**TASK DETAILS**
Search the listing below for the string "none" and show each line that contains it.

**LISTED ENTRIES**
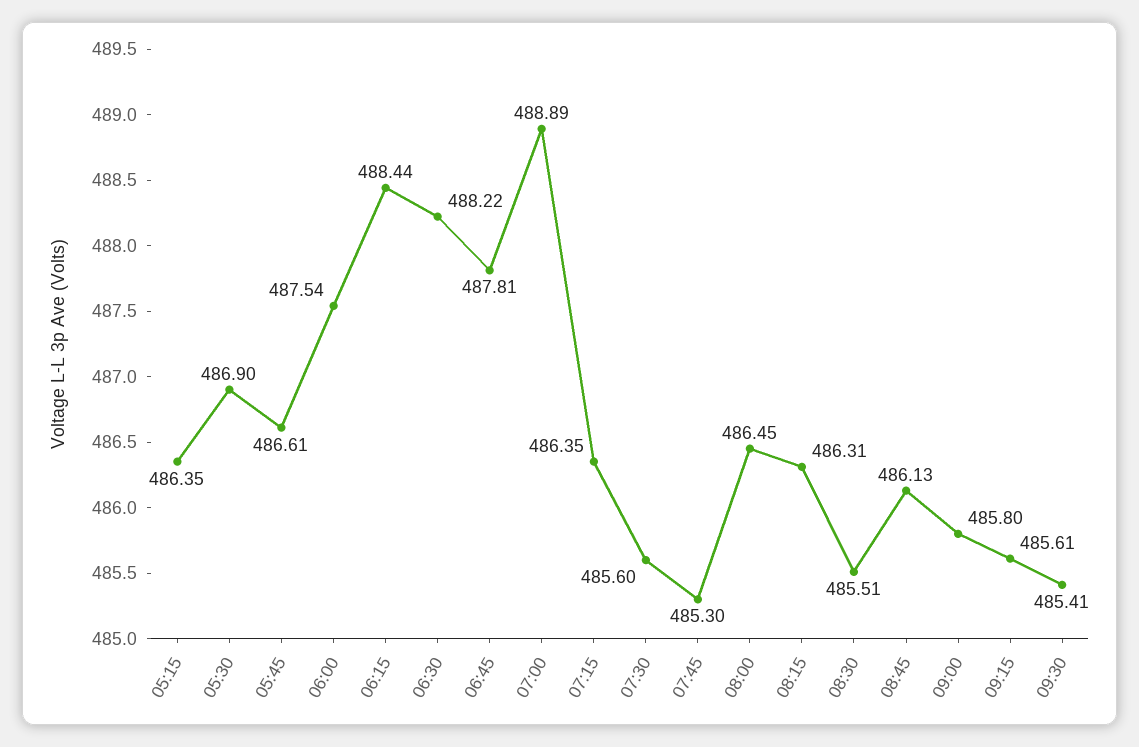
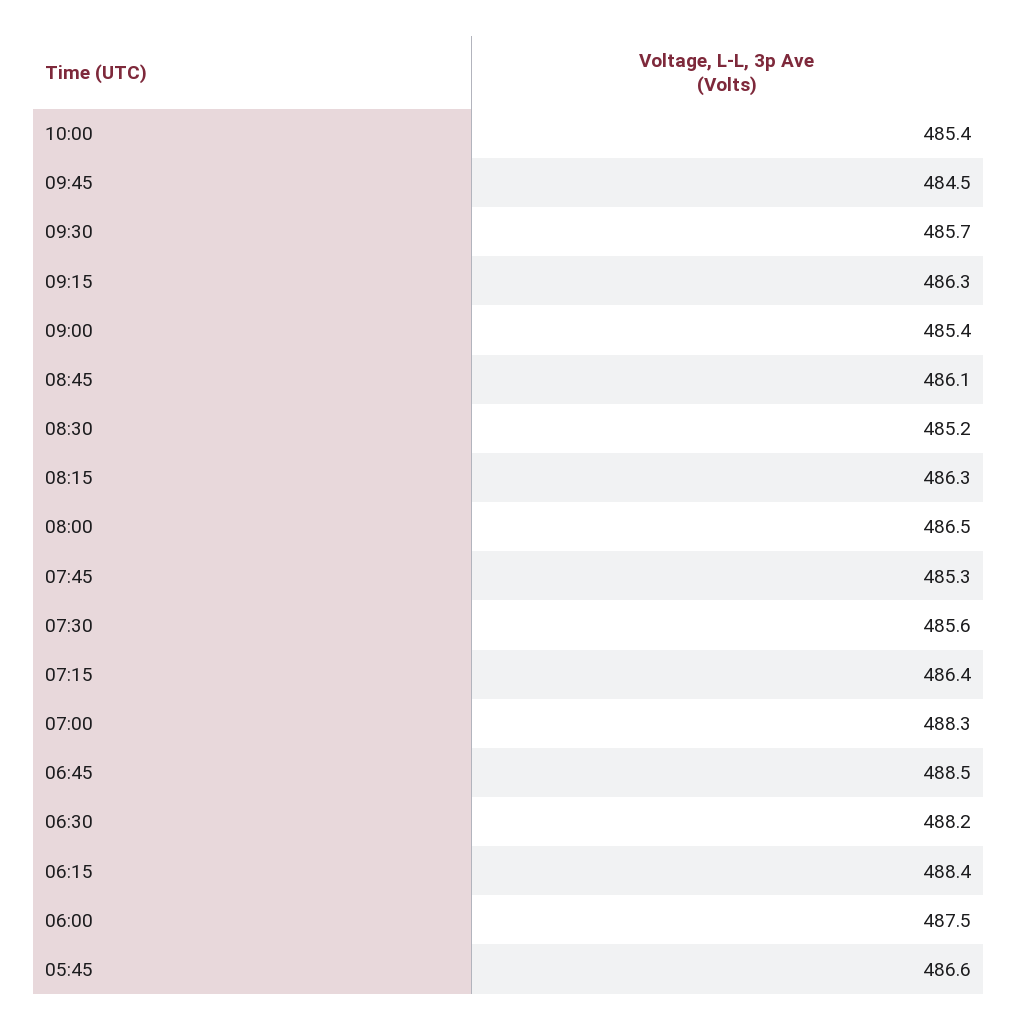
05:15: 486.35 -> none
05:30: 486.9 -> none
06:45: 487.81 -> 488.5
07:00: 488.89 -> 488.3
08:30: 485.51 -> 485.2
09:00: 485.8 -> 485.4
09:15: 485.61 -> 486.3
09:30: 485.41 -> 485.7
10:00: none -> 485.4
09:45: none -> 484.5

**COMPLETED TASK**
05:15: 486.35 -> none
05:30: 486.9 -> none
10:00: none -> 485.4
09:45: none -> 484.5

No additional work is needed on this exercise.